By midnight, they had the replacement pump fitted and the worst of the wiring cleaned up enough for a temporary repair.
Jack wiped his hands.
“Let’s see if your floating headache’s got any manners left.”
Back on the boat, he nodded at the ignition.
Ellie turned the key.
For one long second, nothing happened.
Then the engine caught.
A low rough rumble rolled through the hull.
She stared at the panel like it had come back from the dead.
“Oh my God.”
“Don’t get emotional,” Jack muttered, but she heard the satisfaction under it.
“It’s running.”
“For now.”
She turned to him.
Rain had softened to a mist outside.
He stood there in the engine glow, grease on his forearms, face lined and tired and somehow steadier than anything else she’d seen in months.
“Thank you.”
He shrugged.
“Boat’s still old.”
“So am I,” she said, before she could stop herself.
He barked a laugh.
A real one this time.
Short, rusty, and surprising.
“Well,” he said, “there’s hope for both of you.”
When she asked for the bill again, he wrote the number on a pad and tore it off.
Ellie looked at it, then looked at him.
“That’s lower than what you said.”
“Used a rebuilt part.”
“You had that part?”
“Had something close enough and enough time to make it behave.”
She hesitated.
“You didn’t have to do that.”
“Nope.”
“Why’d you do it?”
He gave her a flat look.
“Because you needed the boat.”
The simplicity of it landed harder than any speech could have.
She tucked the paper into her pocket.
“What about the rest of the damage?”
“Electrical needs a real going-over. Fuel lines too. Seals are tired. I can patch what screams first. The rest takes time.”
“I don’t have much of that.”
“Nobody does.”
He stepped off the boat.
“Come back next week. Tuesday.”
“You’re serious?”
He frowned like the question annoyed him.
“I said Tuesday.”
Ellie followed him onto the dock.
“What should I bring?”
“Money.”
She rolled her eyes.
“Besides money.”
He thought.
“Strong coffee. Not that dessert nonsense people drink now.”
She held out a grease-blackened hand.
“Ellie Reynolds.”
He glanced at it.
Then shook once.
“Jack Sullivan.”
His grip was hard as oak.
She drove away from the harbor that night with soaked clothes, split knuckles, a living engine, and something inside her chest that felt suspiciously like relief.
Not because her life was fixed.
It wasn’t.
Not even close.
The budget disaster would still be waiting.
So would the half-hostile department meetings, the repair bills, the long drives, the lonely motel rooms near sample sites, the quiet dread of trying to build a serious career in a field that loved polished men with polished funding histories.
But the world no longer felt like it was collapsing all at once.
Tonight, one broken thing had been repaired.
That counted.
She did not know, as she crossed the causeway and headed back toward town, that her boat’s data upload from the week before had already been flagged by a system she did not know existed.
She did not know a secure naval server had paired unusual underwater readings with the location of an old retired engine chief now living off-grid beside a half-forgotten harbor.

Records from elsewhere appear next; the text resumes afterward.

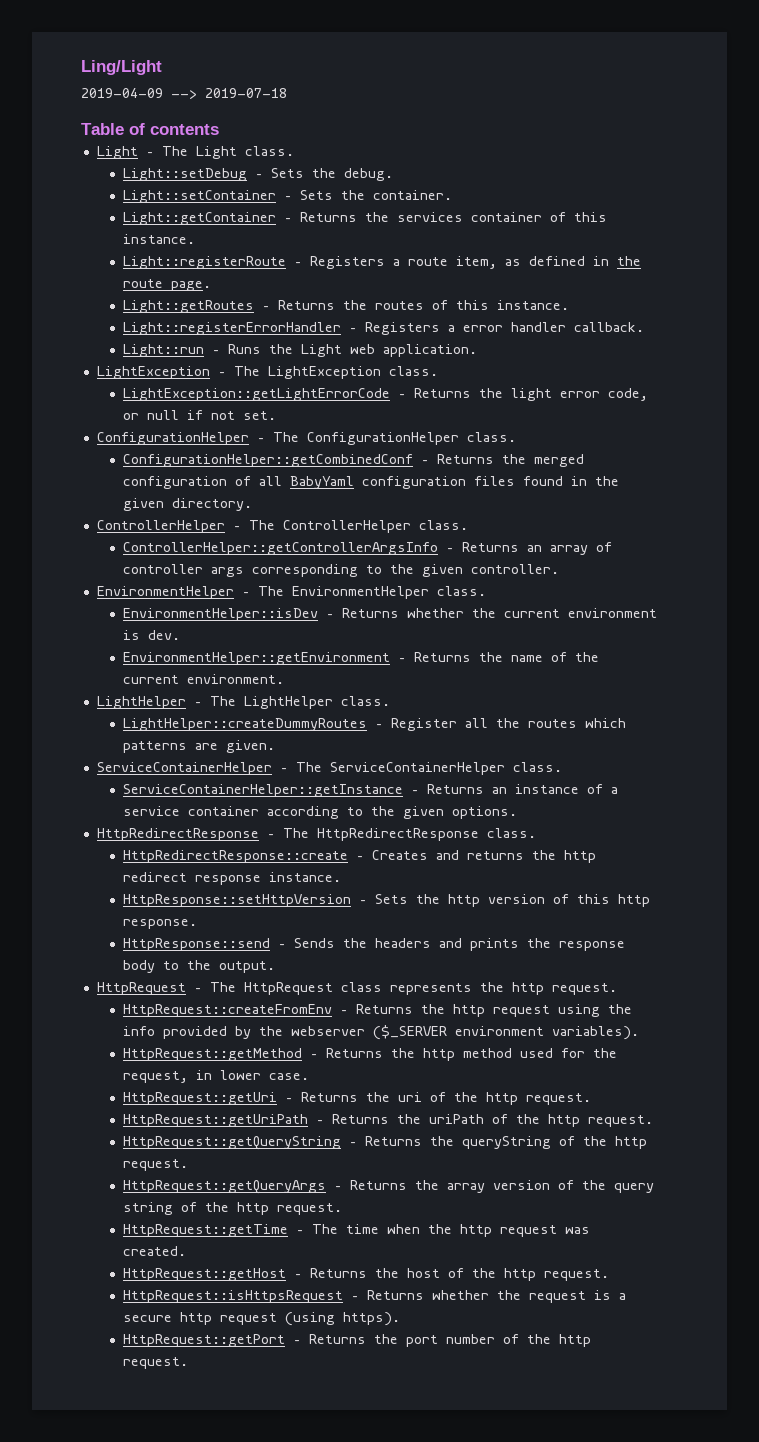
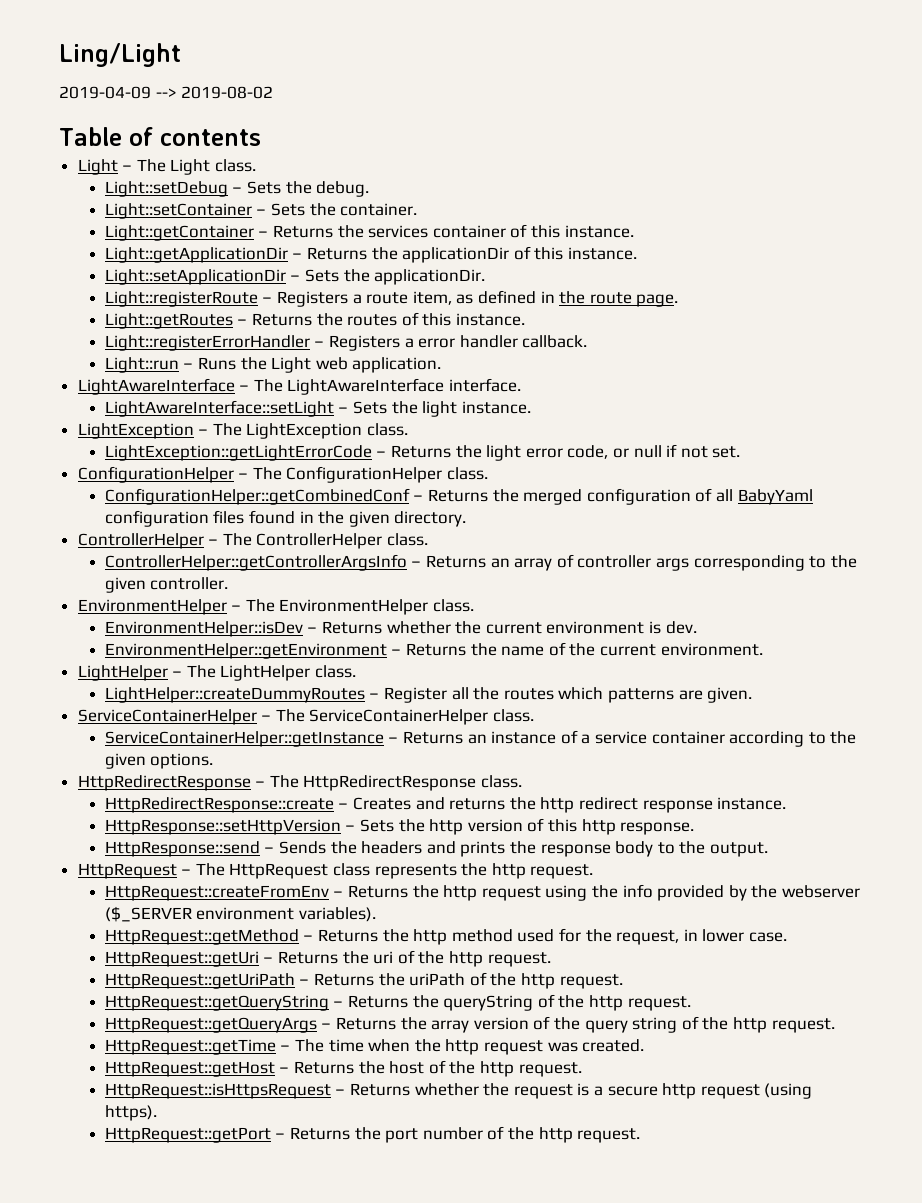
- 2019-04-09 --> 2019-07-18
+ 2019-04-09 --> 2019-08-02
+ Light::getApplicationDir – Returns the applicationDir of this instance.
+ Light::setApplicationDir – Sets the applicationDir.
+ LightAwareInterface – The LightAwareInterface interface.
+ LightAwareInterface::setLight – Sets the light instance.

She did not know that before sunrise, her name and Jack Sullivan’s would be in the same file.
All she knew was that she would be back Tuesday.
And she was.
The next Tuesday, Ellie arrived with coffee in a cardboard tray and a box of donuts she instantly regretted bringing.
Jack stared at the pink frosting like she had brought radioactive waste.
“What is that?”
“Breakfast.”
“That’s a threat.”
“Then don’t eat one.”
He ate half of one an hour later when he thought she wasn’t looking.
That became a pattern.
So did Tuesdays.
Then Thursdays too, when her field schedule allowed.
At first she came because the boat still needed help.
Then because she wanted to learn enough not to get stranded again.
Then because she noticed that between the harried mess of her university life and the empty apartment she barely slept in, Sullivan’s Harbor was the one place where she stopped feeling like she was constantly about to fail somebody.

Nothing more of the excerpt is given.